■ What you will do
Once the line holding "font-weight: none ->" is found in the entries below, transcribe exactly every line up to and including the one holding "justify-content: center ->", but leave out the pictures.

Stored items
+ + + +

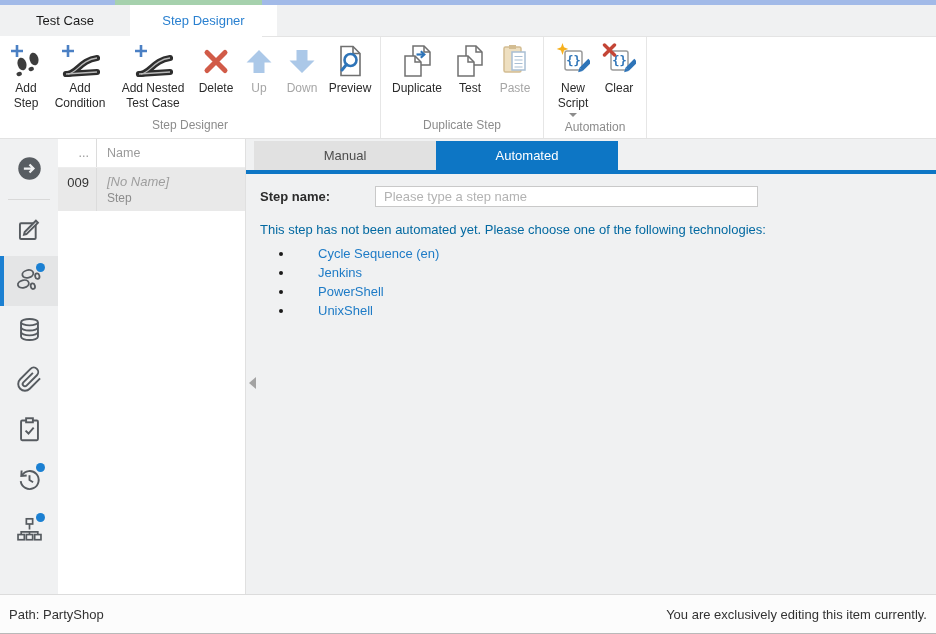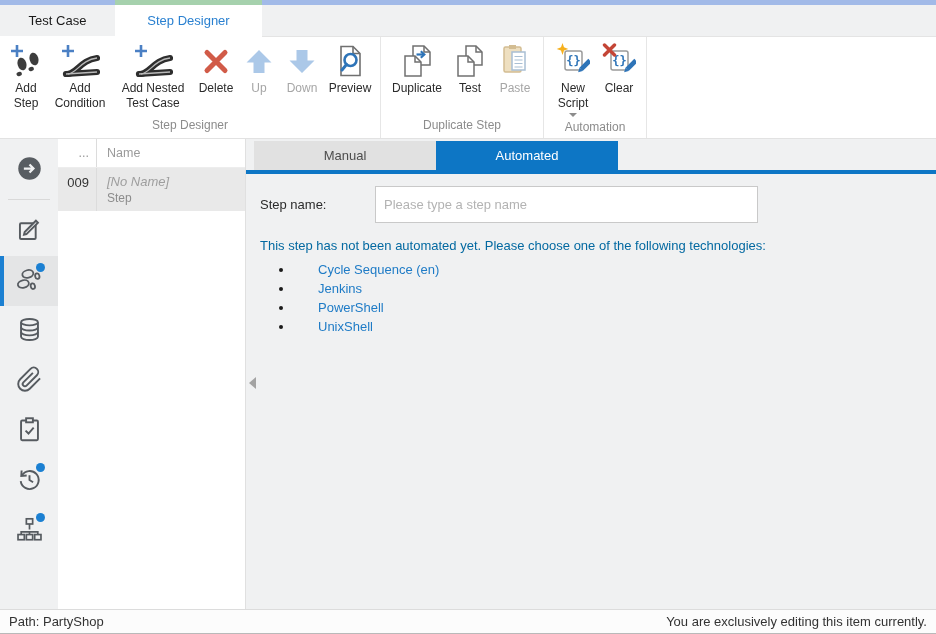"Test Case" .doc-tab.inactive { width: 115px -> 130px }
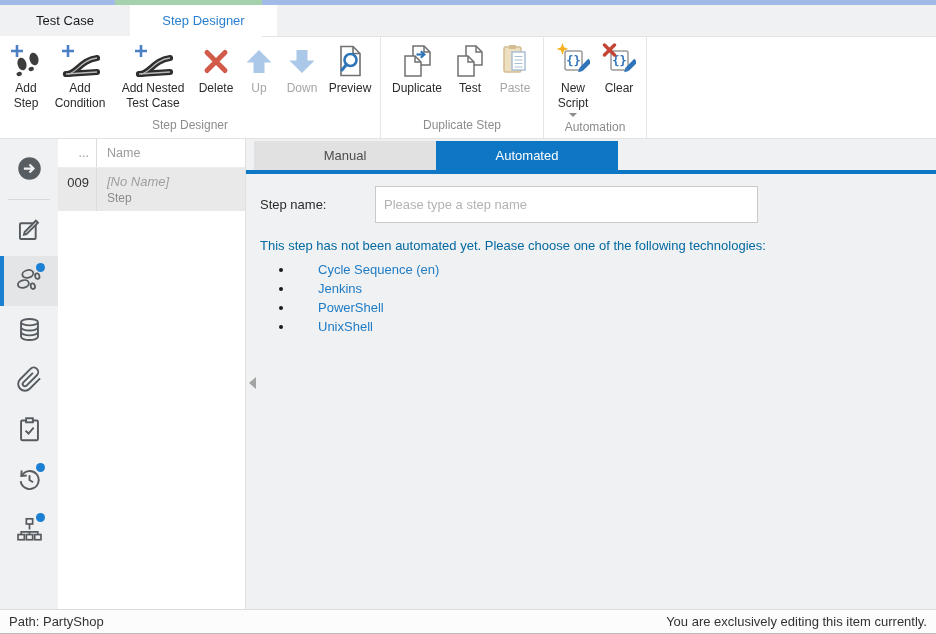"Step name:" .form-label { font-weight: none -> bold }
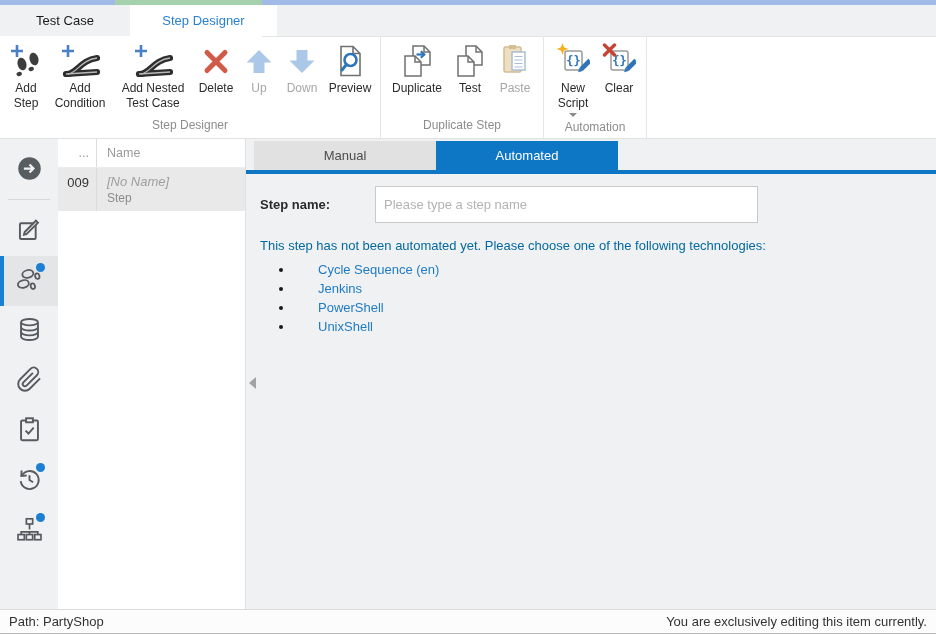"Please type a step name" .stepname-input { height: 37px -> 21px }
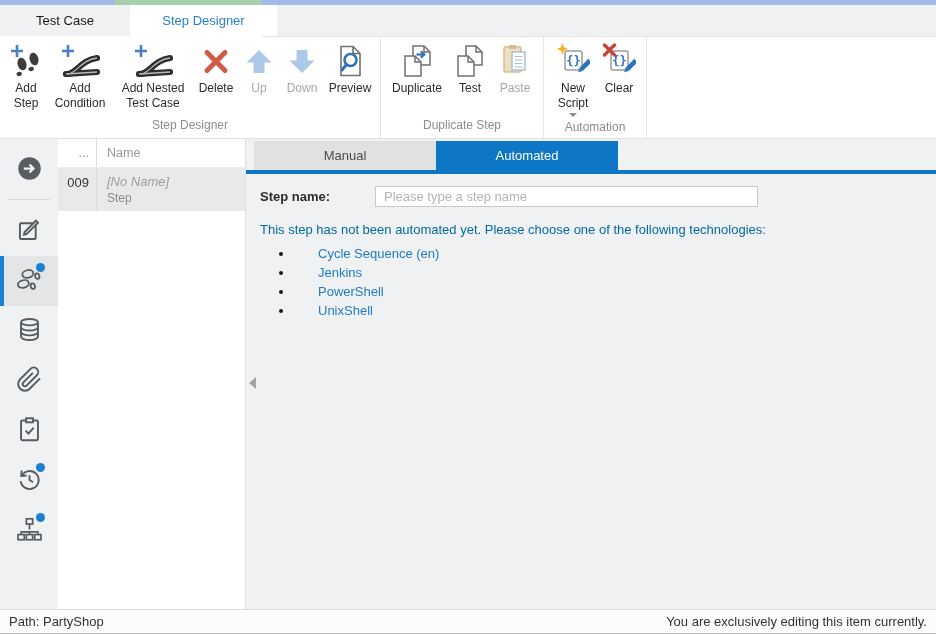"Path: PartyShop" .statusbar { height: 25px -> 40px }
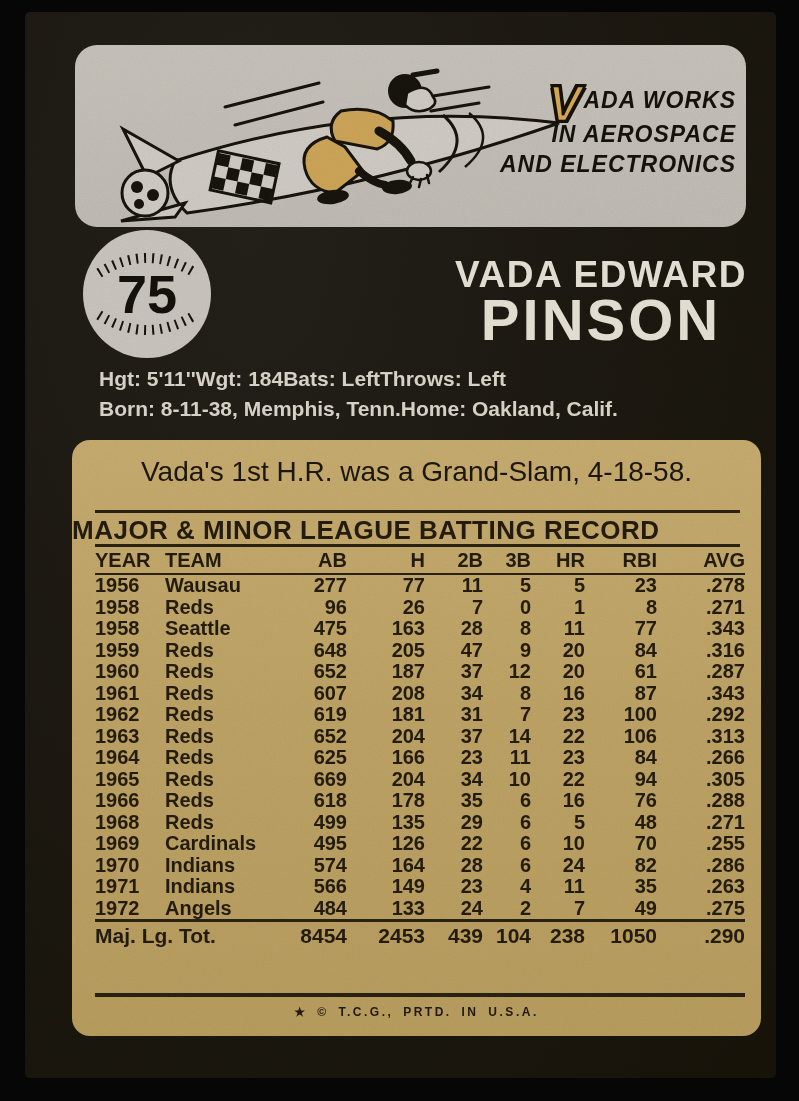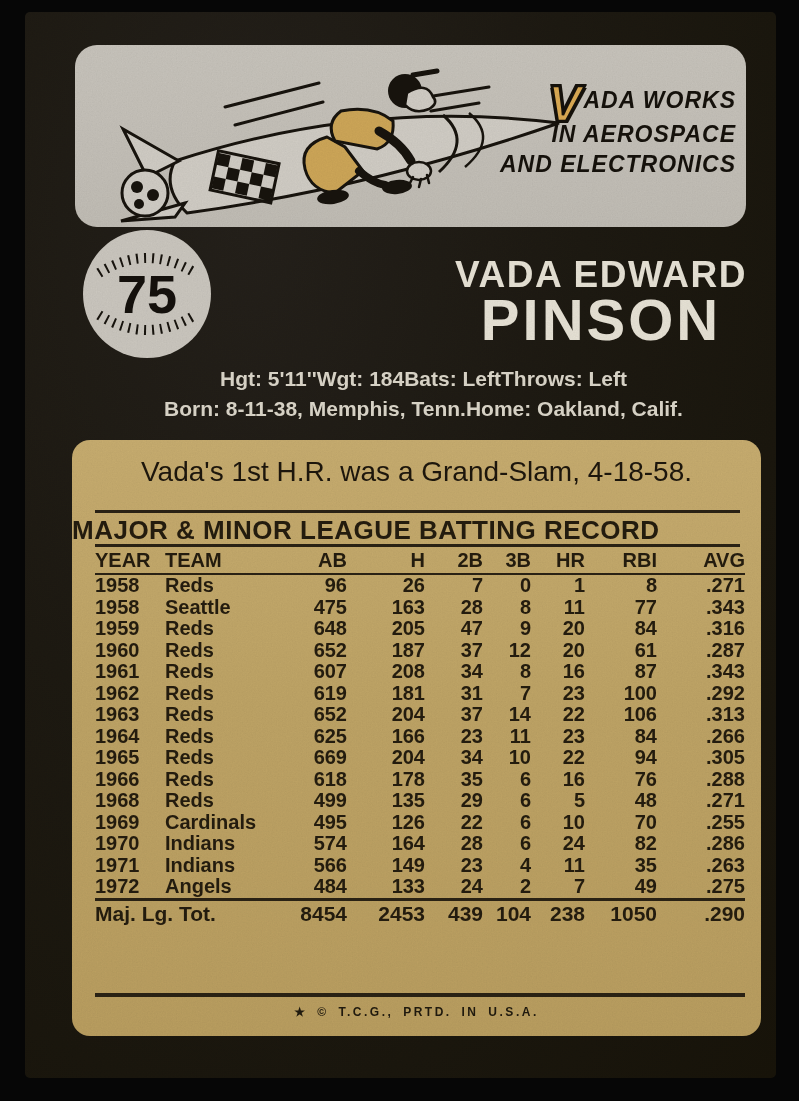"Hgt: 5'11''" .bio-row { justify-content: center -> flex-start }
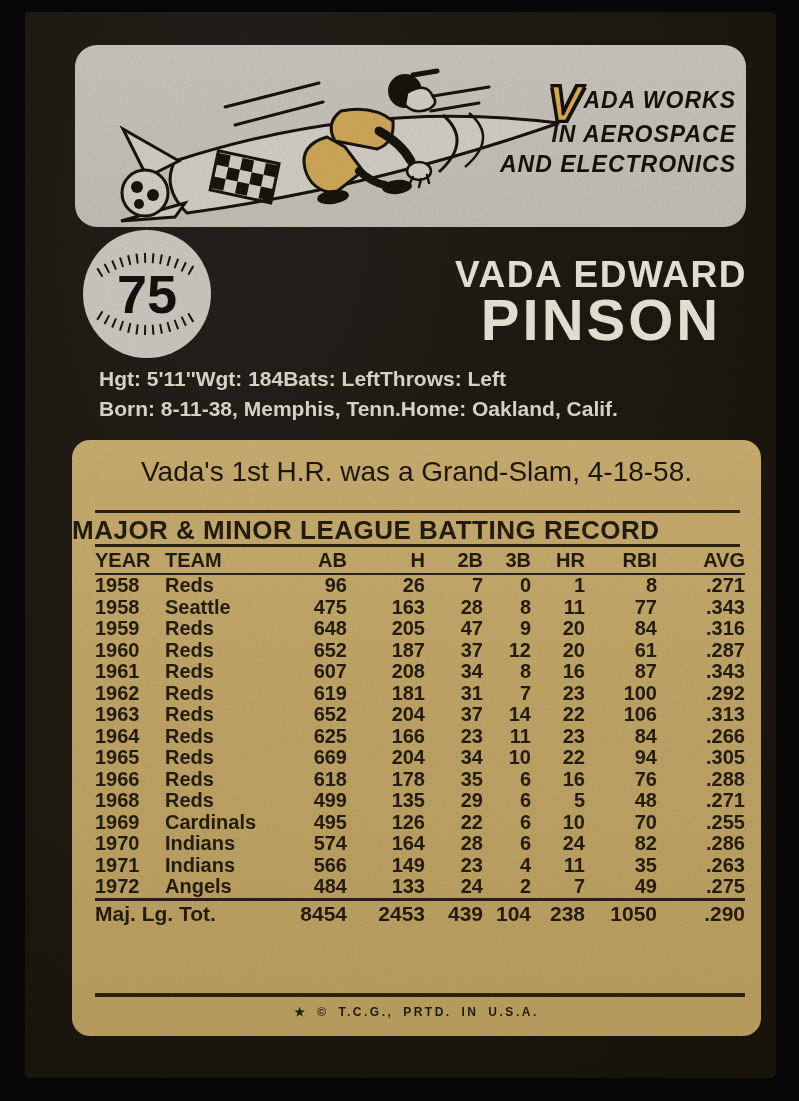"1956" tr { html: none -> <tr> <td>1956</td> <td>Wausau</td> <td>277</td> <td>77</td> <td>11</td> <td>5</td> <td>5</td> <td>23</td> <td>.278</td> </tr> }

+ + + +

■ Worked solution
"Step name:" .form-label { font-weight: none -> bold }
"Please type a step name" .stepname-input { height: 37px -> 21px }
"Path: PartyShop" .statusbar { height: 25px -> 40px }
"Hgt: 5'11''" .bio-row { justify-content: center -> flex-start }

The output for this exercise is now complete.